It is interesting to register that none of the more straightforward and better known query-decomposition strategies from the literature will work for this example. Consider for instance the even decomposition, so called in [35] (cf. Section 6) as implemented in DARQ [29]. This is the decomposition that evaluates each triple pattern (from the global query, let’s call it) against every source that may contain an answer for it (meaning that the RDF property from the triple pattern in question occurs in that source). For instance, the even decomposition will evaluate both of the triple patterns ?x :event ?event and ?x :year ?year from the query in Fig. 4 separately against each of A and B. Collecting the solutions, say, from source A in separate tables, we have the answer sets in Figs 7 and 8.
Answers to ?x :event ?event over A.
Answers to ?x :year ?year over A.
Here, the identifiers for blank nodes have been given distinct subscripts c and d to signify that they are not to be treated as the same names. This behaviour is mandatory according to SPARQL 1.1 specification which requires every distinct query to be treated as a separate query execution context. More precisely, every query defines a distinct and sealed scope for blank node identifiers, which means that a blank node from one execution context cannot be referenced in another. From a logical point of view this is an entirely legitimate restriction. Blank nodes are similar to existential variables and existential variables are anaphors within the same quantificational context only. Nevertheless, it is detrimental for the even distribution, because join information is not preserved by the two tables. Therefore, the even distribution is not a decomposition strategy that can be relied on to remain faithful to the ‘sum total’ of information contained in the contributing sources.
The problem generalizes, for no other well-known decomposition strategy fares any better. Take the one implemented in FedX [34] for instance. The FedX decomposition is similar to DARQ except that it groups triple patterns that are satisfiable by a single source only – so called exclusive groups – into the same subquery. This strategy is studied under the name of the standard decomposition in [35].
Exclusive groups anchor the triples involved to the same execution context, so they may in fortuitous cases solve the problem. However, the example currently under consideration shows that this is not in general so. Indeed, in the cases where it is so, it comes down to luck, because exclusivity has nothing to do essentially with blank nodes. In particular, there are no exclusive groups in the query in Fig. 4 wrt. source A and B, so the even and standard decompositions are the same in this case.
As a final example, consider the decomposition strategy implemented in ADERIS [25], which is that of assigning to each selected source G the maximal subsets of the global query P such that the signature of is covered by G. That is, if all of the RDF properties that occur in also occur in G then is routed to G as a single conjunctive query pattern. The partial results obtained are then combined by taking their union. It is not difficult to see that this strategy falls short of our proposed criterion of adequacy. The running example constitutes a counterexample, for all of the RDF properties in the query occur in both of the sources A and B. Hence, on the ADERIS approach the whole query would be evaluated against each of these sources, and the final result would be the union of the respective answer sets. But, as we have seen, this produces the table in Fig. 6 which misses the cross-site join that relates Roger Federer to his 2009 win.

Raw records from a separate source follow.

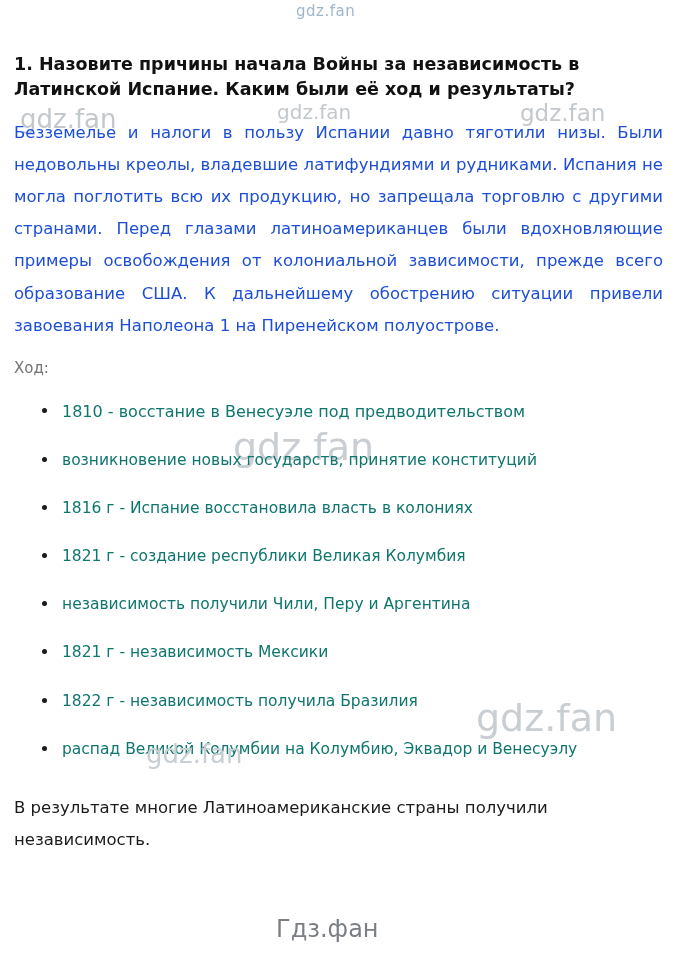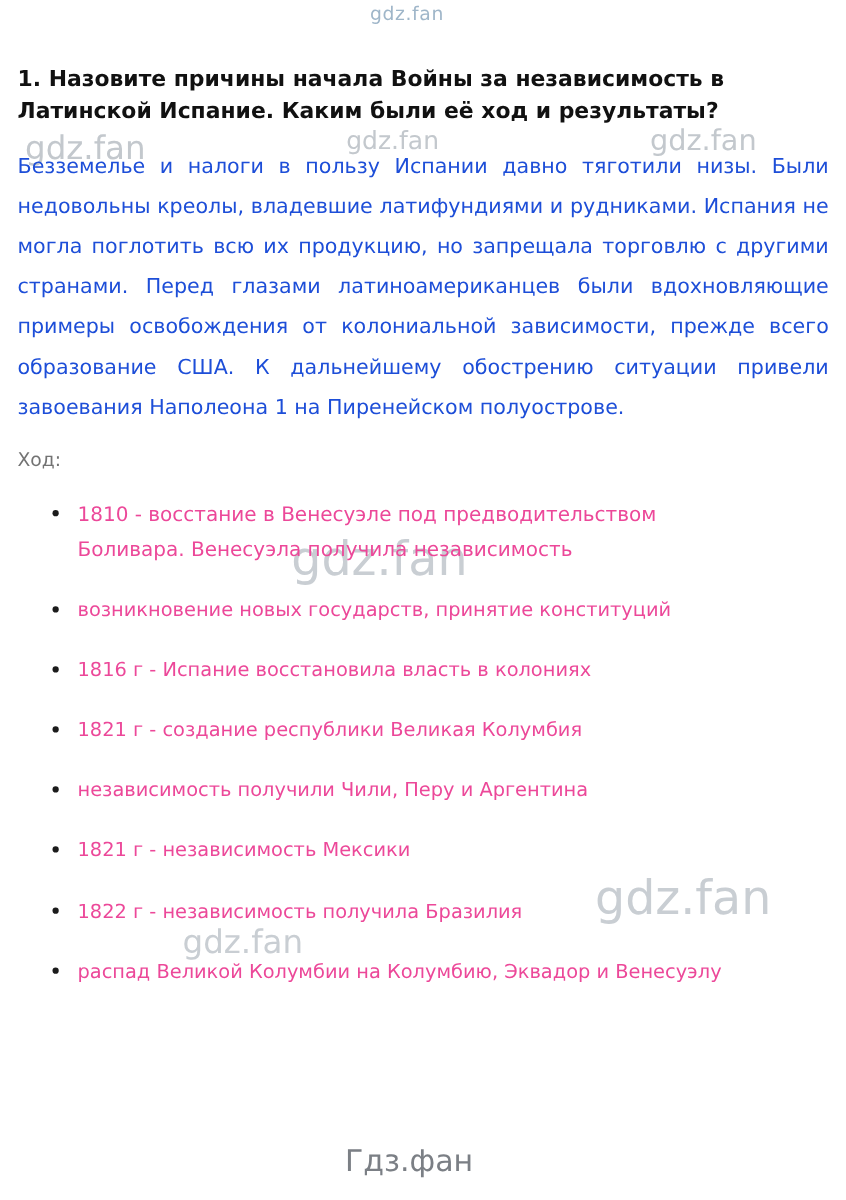--- a/index.html
+++ b/index.html
@@ -92,21 +92,21 @@
     margin: 0;
     padding: 0;
     padding-top: 18px;
   }
   ul.items li {
     position: relative;
     padding-left: 48px;
     margin-bottom: 21px;
     font-size: 15.5px;
     line-height: 1.75;
-    color: #ec4899;
+    color: #0f766e;
   }
   ul.items li::before {
     content: "";
     position: absolute;
     left: 28px;
     top: 10px;
     width: 5px;
     height: 5px;
     border-radius: 50%;
     background: #1b1b1b;
@@ -153,30 +153,33 @@
 
   <p class="para">Безземелье и налоги в пользу Испании давно тяготили низы. Были недовольны креолы, владевшие латифундиями и рудниками. Испания не могла поглотить всю их продукцию, но запрещала торговлю с другими странами. Перед глазами латиноамериканцев были вдохновляющие примеры освобождения от колониальной зависимости, прежде всего образование США. К дальнейшему обострению ситуации привели завоевания Наполеона 1 на Пиренейском полуострове.</p>
 
   <p class="label">Ход:</p>
 
   <div class="wm wm-d">gdz.fan</div>
 
   <ul class="items">
     <li class="wide">
       <span>1810 - восстание в Венесуэле под предводительством</span>
-      <span class="second">Боливара. Венесуэла получила независимость</span>
     </li>
     <li>возникновение новых государств, принятие конституций</li>
     <li>1816 г - Испание восстановила власть в колониях</li>
     <li>1821 г - создание республики Великая Колумбия</li>
     <li>независимость получили Чили, Перу и Аргентина</li>
     <li>1821 г - независимость Мексики</li>
     <li>1822 г - независимость получила Бразилия</li>
     <li>распад Великой Колумбии на Колумбию, Эквадор и Венесуэлу</li>
   </ul>
 
   <div class="wm wm-e">gdz.fan</div>
   <div class="wm wm-f">gdz.fan</div>
 
+  <p class="closing">
+    <span>В результате многие Латиноамериканские страны получили</span>
+    <span class="last">независимость.</span>
+  </p>
 
   <div class="wm wm-bottom">Гдз.фан</div>
 
 </div>
 
 </body></html>

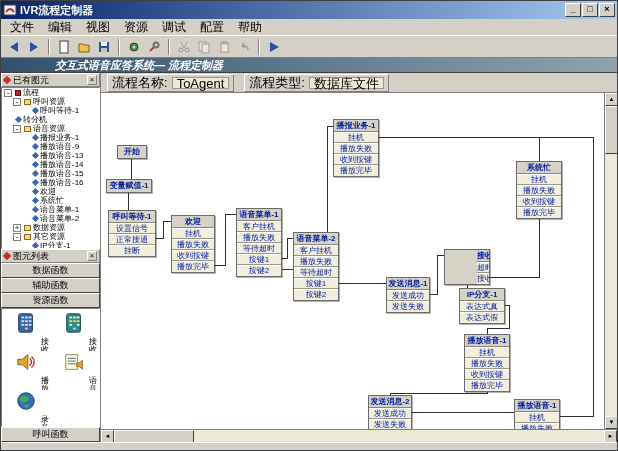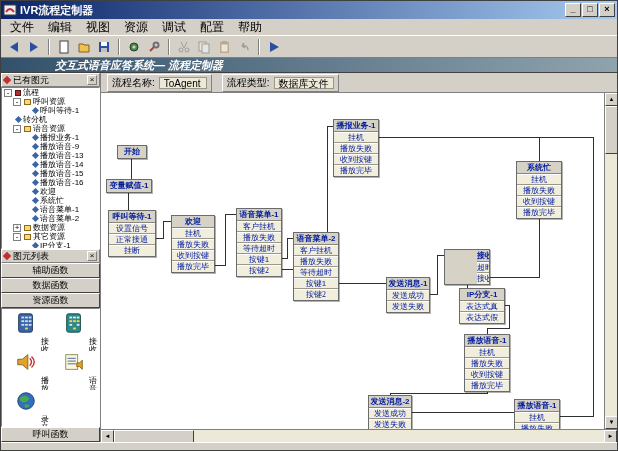--- a/index.html
+++ b/index.html
@@ -43,31 +43,31 @@
   .tico-leaf { width:5px; height:5px; background:#3a66a8; transform:rotate(45deg); }
   .tlabel { overflow:hidden; }
   .cat-btn { height:15px; flex:0 0 auto; background:#d4d0c8; border:1px solid; border-color:#fff #404040 #404040 #fff; font-size:9px; line-height:13px; text-align:center; overflow:hidden; }
   .palette-grid { height:119px; flex:0 0 auto; background:#fff; border:1px solid; border-color:#808080 #fff #fff #808080; display:flex; flex-wrap:wrap; align-content:flex-start; padding-top:3px; overflow:hidden; }
   .pal-cell { width:48px; height:39px; display:flex; flex-direction:column; align-items:center; overflow:hidden; }
   .pal-label { font-size:8px; line-height:8px; text-align:center;padding-left:38px; }
 
   
   .canvas-col { flex:1; display:flex; flex-direction:column; overflow:hidden; background:#d4d0c8; }
   .formbar { height:20px; flex:0 0 auto; display:flex; align-items:center; gap:10px; padding-left:6px; border-bottom:1px solid #808080; }
-  .form-box { display:flex; align-items:center; background:#d4d0c8; border:1px solid; border-color:#fff #808080 #808080 #fff; height:16px; padding:8px 4px; font-size:10px; gap:4px; white-space:nowrap; }
+  .form-box { display:flex; align-items:center; background:#d4d0c8; border:1px solid; border-color:#fff #808080 #808080 #fff; height:16px; padding:8px 4px; font-size:13px; gap:4px; white-space:nowrap; }
   .fval { background:#ece9d8; border:1px solid #9a9788; padding:0 4px; min-width:48px; height:12px; line-height:11px; }
   .diagram-row { flex:1; display:flex; overflow:hidden; }
   .diagram { position:relative; flex:1; background:#fff; overflow:hidden; }
   .edge-layer { position:absolute; left:0; top:0; width:100%; height:100%; pointer-events:none; }
 
   .node { position:absolute; background:#d6d3c6; border:1px solid #6b6b6b; box-shadow:1px 1px 0 rgba(0,0,0,.3); font-size:8px; color:#001a9e; }
   .node-title { height:12px; line-height:11px; text-align:center; font-weight:bold; border-bottom:1px solid #8a877a; overflow:hidden; white-space:nowrap; }
   .node-title.simple { border-bottom:none; }
   .node-port { height:11px; line-height:10px; text-align:center; background:#f1eedd; border-top:1px solid #fff; border-bottom:1px solid #9a9788; overflow:hidden; white-space:nowrap; }
-  .node-port:last-child { border-bottom:none;font-family:Liberation Serif, serif; }
+  .node-port:last-child { border-bottom:none; }
 
   
   .vscroll { width:13px; flex:0 0 auto; background:#ece9d8; display:flex; flex-direction:column; border-left:1px solid #808080; }
   .hscroll { height:13px; flex:0 0 auto; background:#ece9d8; display:flex; border-top:1px solid #808080; }
   .sb-btn { width:13px; height:13px; flex:0 0 auto; background:#d4d0c8; border:1px solid; border-color:#fff #404040 #404040 #fff; font-size:6px; line-height:11px; text-align:center; color:#000; }
   .sb-thumb-v { width:13px; height:48px; background:#d4d0c8; border:1px solid; border-color:#fff #404040 #404040 #fff; }
   .sb-thumb-h { width:80px; height:13px; background:#d4d0c8; border:1px solid; border-color:#fff #404040 #404040 #fff; }
   .sb-track { flex:1; }
 
   .statusbar { height:8px; flex:0 0 auto; background:#d4d0c8; border-top:1px solid #fff; }
@@ -265,22 +265,22 @@
             <span class="tico tico-leaf"></span>
             <span class="tlabel">IP分支-1</span>
           </div>
         </div>
       <div class="panel-header">
         <span class="ph-icon"></span>
         <span class="ph-title">图元列表</span>
         <span class="ph-close">×</span>
       </div>
       <div>
+          <div class="cat-btn">数据函数</div>
           <div class="cat-btn">辅助函数</div>
-          <div class="cat-btn">数据函数</div>
           <div class="cat-btn">资源函数</div>
         </div>
       <div class="palette-grid">
           <div class="pal-cell">
             <span><svg viewBox="0 0 24 24" width="22" height="22">
                 <rect x="4" y="2" width="15" height="20" rx="2" fill="#3a66a8" stroke="#16305c"></rect>
                 <g fill="#cfe0f5">
                   <rect x="7" y="5" width="3" height="2"></rect>
                   <rect x="11" y="5" width="3" height="2"></rect>
                   <rect x="15" y="5" width="3" height="2"></rect>

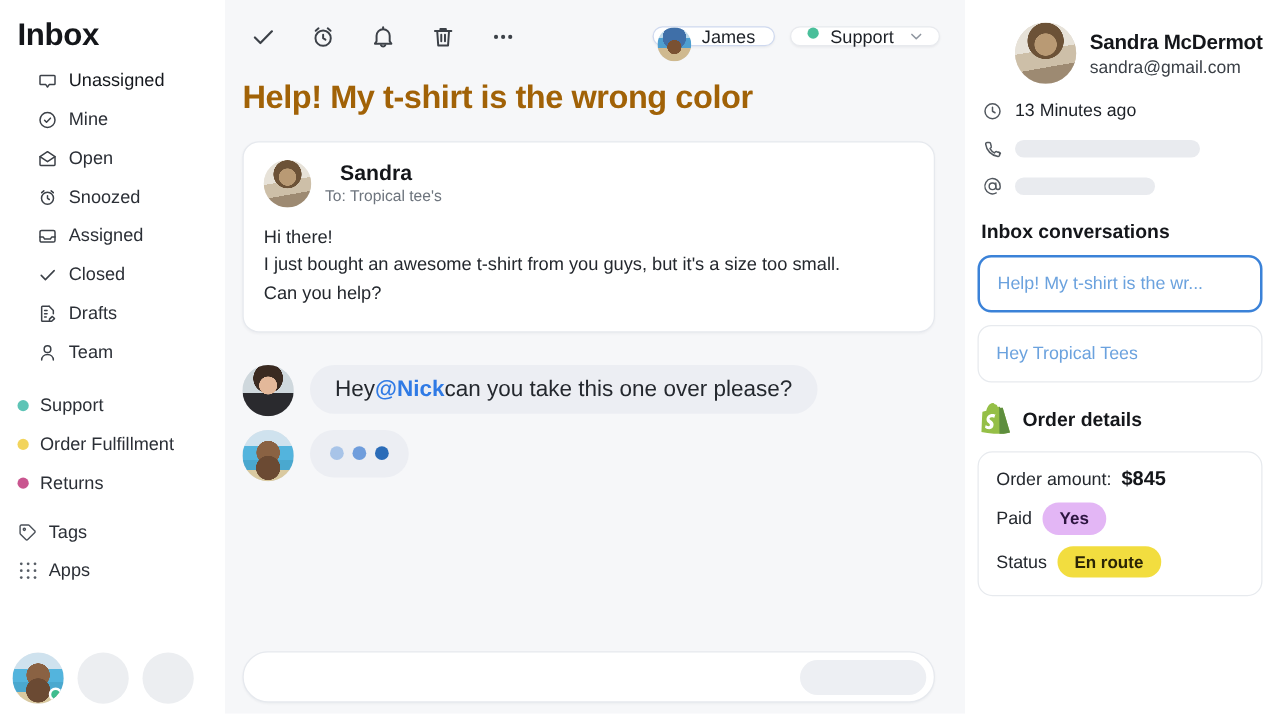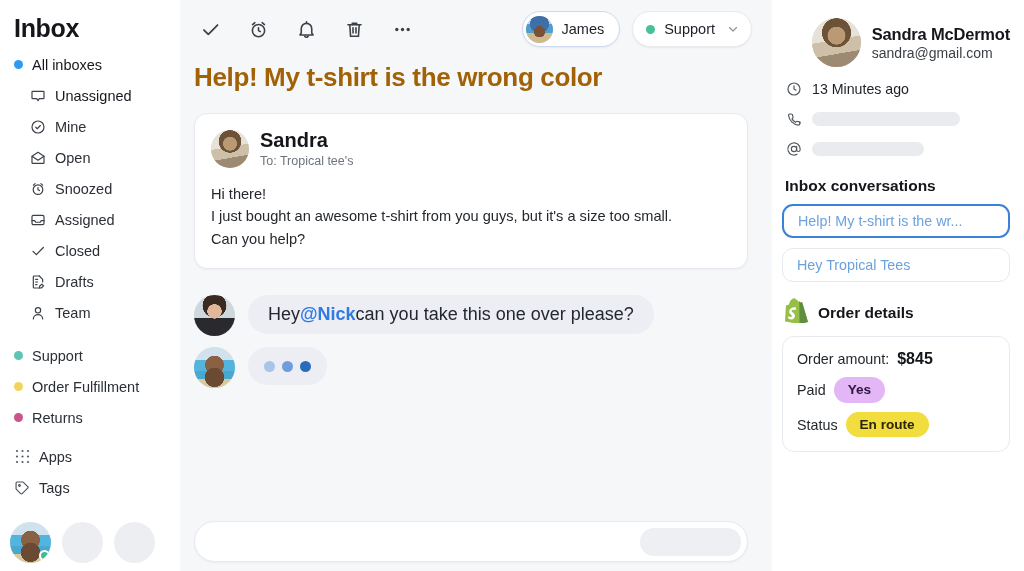--- a/index.html
+++ b/index.html
@@ -123,24 +123,24 @@
   }
   .tb-icon {
     width: 32px; height: 32px;
     display: flex; align-items: center; justify-content: center;
     margin-right: 16px;
     cursor: pointer;
     color: #3c4148;
   }
   .tb-spacer { flex: 1 1 auto; }
   .pill {
-    height: 36px;
+    height: 16px;
     border-radius: 18px;
     background: #ffffff;
-    display: flex; align-items: center;
+    display: flex; 
     padding: 0 14px 0 3px;
     gap: 8px;
     cursor: pointer;
     border: 1px solid #e8eaee;
     box-shadow: 0 1px 2px rgba(20,25,40,0.06);
   }
   .pill.assignee { border-color: #cfd9ef; padding-right: 15px; }
   .pill.team { padding: 0 11px 0 13px; gap: 9px; }
   .pill-av {
     width: 27px; height: 27px; border-radius: 50%;
@@ -163,21 +163,21 @@
   .msg-card {
     background: #ffffff;
     border: 1px solid #e6e9ee;
     border-radius: 13px;
     padding: 14px 16px 18px 16px;
     box-shadow: 0 1px 2px rgba(25,30,50,0.04);
     max-width: 560px;
   }
   .msg-head { display: flex; align-items: center; gap: 11px; margin-bottom: 12px; }
   .msg-av { width: 38px; height: 38px; border-radius: 50%; overflow:hidden; position:relative; flex:0 0 38px; background:#e8e6e0;}
-  .msg-from { font-size: 20px; font-weight: bold; color: #14161a; line-height: 1.25; }
+  .msg-from { font-size: 17px; font-weight: bold; color: #14161a; line-height: 1.25; margin-left: 12px; }
   .msg-to { font-size: 12.5px; color: #6d747d; line-height: 1.4; }
   .msg-body p { font-size: 14.6px; color: #24282e; line-height: 1.55; }
 
   .reply-row { display: flex; align-items: flex-start; gap: 13px; margin-top: 26px; }
   .reply-av { width: 41px; height: 41px; border-radius: 50%; overflow:hidden; position:relative; flex:0 0 41px; background:#dfe3e8; }
   .bubble {
     background: #eceef3;
     border-radius: 21px;
     padding: 9px 20px;
     font-size: 18px;
@@ -236,21 +236,21 @@
   .meta-text { font-size: 14.2px; color: #1d2127; font-weight: 500; }
   .meta-bar { height: 14px; border-radius: 8px; background: #e9ebef; }
   .meta-bar.w1 { width: 148px; }
   .meta-bar.w2 { width: 112px; }
 
   .sec-title {
     font-size: 15.5px; font-weight: bold; color: #14161a;
     margin: 20px 0 9px 3px;
   }
   .conv {
-    height: 34px;
+    height: 46px;
     border-radius: 11px;
     border: 1px solid #e7eaee;
     display: flex; align-items: center;
     padding: 0 14px;
     margin-bottom: 10px;
     cursor: pointer;
     background: #fff;
   }
   .conv.active { border: 2px solid #3b82d8; }
   .conv-text { font-size: 14.3px; color: #6ba2de; white-space: nowrap; overflow: hidden; }
@@ -278,24 +278,20 @@
   .tag.status { background: #f2dd3f; color: #2b2506; }
 </style>
 </head>
 <body>
 
 <div class="app">
 
   <aside class="sidebar">
     <div class="sidebar-title">Inbox</div>
 
-    <div class="nav-item">
-      <span class="dot" style="background:#2f9bf0;"></span>
-      <span class="nav-label dark">All inboxes</span>
-    </div>
 
     <div class="nav-item indent">
       <span class="ico">
         <svg width="16" height="16" viewBox="0 0 24 24" fill="none" stroke="#3c4148" stroke-width="1.8" stroke-linecap="round" stroke-linejoin="round">
             <path d="M20 5H4a1 1 0 0 0-1 1v9a1 1 0 0 0 1 1h6l2 3 2-3h6a1 1 0 0 0 1-1V6a1 1 0 0 0-1-1z"></path>
           </svg>
       </span>
       <span class="nav-label dark">Unassigned</span>
     </div>
 
@@ -380,46 +376,46 @@
     <div class="nav-item">
       <span class="dot" style="background:#f2d45c;"></span>
       <span class="nav-label">Order Fulfillment</span>
     </div>
     <div class="nav-item">
       <span class="dot" style="background:#c9558f;"></span>
       <span class="nav-label">Returns</span>
     </div>
 
     <div class="nav-gap-sm"></div>
+
+    <div class="nav-item">
+      <span class="ico">
+        <svg width="16" height="16" viewBox="0 0 24 24" fill="none" stroke="#4c525a" stroke-width="1.7" stroke-linecap="round" stroke-linejoin="round">
+            <path d="M20.5 12.3l-8.2 8.2a1.6 1.6 0 0 1-2.3 0l-6.4-6.4a1.6 1.6 0 0 1-.5-1.1V4.6A1.6 1.6 0 0 1 4.7 3h8.4c.4 0 .8.2 1.1.5l6.3 6.3a1.6 1.6 0 0 1 0 2.5z"></path>
+            <circle cx="8.2" cy="8.2" r="1.3"></circle>
+          </svg>
+      </span>
+      <span class="nav-label">Tags</span>
+    </div>
 
     <div class="nav-item">
       <span class="ico">
         <svg width="15" height="15" viewBox="0 0 15 15" fill="#565c64">
           <circle cx="2" cy="2" r="1.1"></circle>
             <circle cx="7.5" cy="2" r="1.1"></circle>
             <circle cx="13" cy="2" r="1.1"></circle>
           <circle cx="2" cy="7.5" r="1.1"></circle>
             <circle cx="7.5" cy="7.5" r="1.1"></circle>
             <circle cx="13" cy="7.5" r="1.1"></circle>
           <circle cx="2" cy="13" r="1.1"></circle>
             <circle cx="7.5" cy="13" r="1.1"></circle>
             <circle cx="13" cy="13" r="1.1"></circle>
         </svg>
       </span>
       <span class="nav-label">Apps</span>
-    </div>
-
-    <div class="nav-item">
-      <span class="ico">
-        <svg width="16" height="16" viewBox="0 0 24 24" fill="none" stroke="#4c525a" stroke-width="1.7" stroke-linecap="round" stroke-linejoin="round">
-            <path d="M20.5 12.3l-8.2 8.2a1.6 1.6 0 0 1-2.3 0l-6.4-6.4a1.6 1.6 0 0 1-.5-1.1V4.6A1.6 1.6 0 0 1 4.7 3h8.4c.4 0 .8.2 1.1.5l6.3 6.3a1.6 1.6 0 0 1 0 2.5z"></path>
-            <circle cx="8.2" cy="8.2" r="1.3"></circle>
-          </svg>
-      </span>
-      <span class="nav-label">Tags</span>
     </div>
 
     <div class="avatar-row">
       <div class="av">
         <span class="ph-nick"></span>
         <span class="badge-on"></span>
       </div>
       <div class="av empty"></div>
       <div class="av empty"></div>
     </div>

Taking stock, these examples can be taken to show the following: If answering a query involves joins on blank nodes, then the granularity of the decomposition of that query matters a great deal. If the query is split too finely, then answers from a single source may be lost due to the loss of join information linking the partial answers. If on the other hand the query is split too coarsely, then cross-site joins may be lost. From a semantical point of view, distributed query answering is essentially about balancing these two opposing forces.
The delicateness of this balancing act has not been fully appreciated yet it seems: while it is reasonable to expect a distributed query processor to do better than to just collect solutions to the global query from each of the sources, it may so happen that the very attempt to do so, i.e. the attempt to harvest information by utilizing cross-site joins, is the very thing that causes it to do worse, because if there are joins on blank nodes in a contributing source, then that source will leak solutions if the global query is decomposed too finely.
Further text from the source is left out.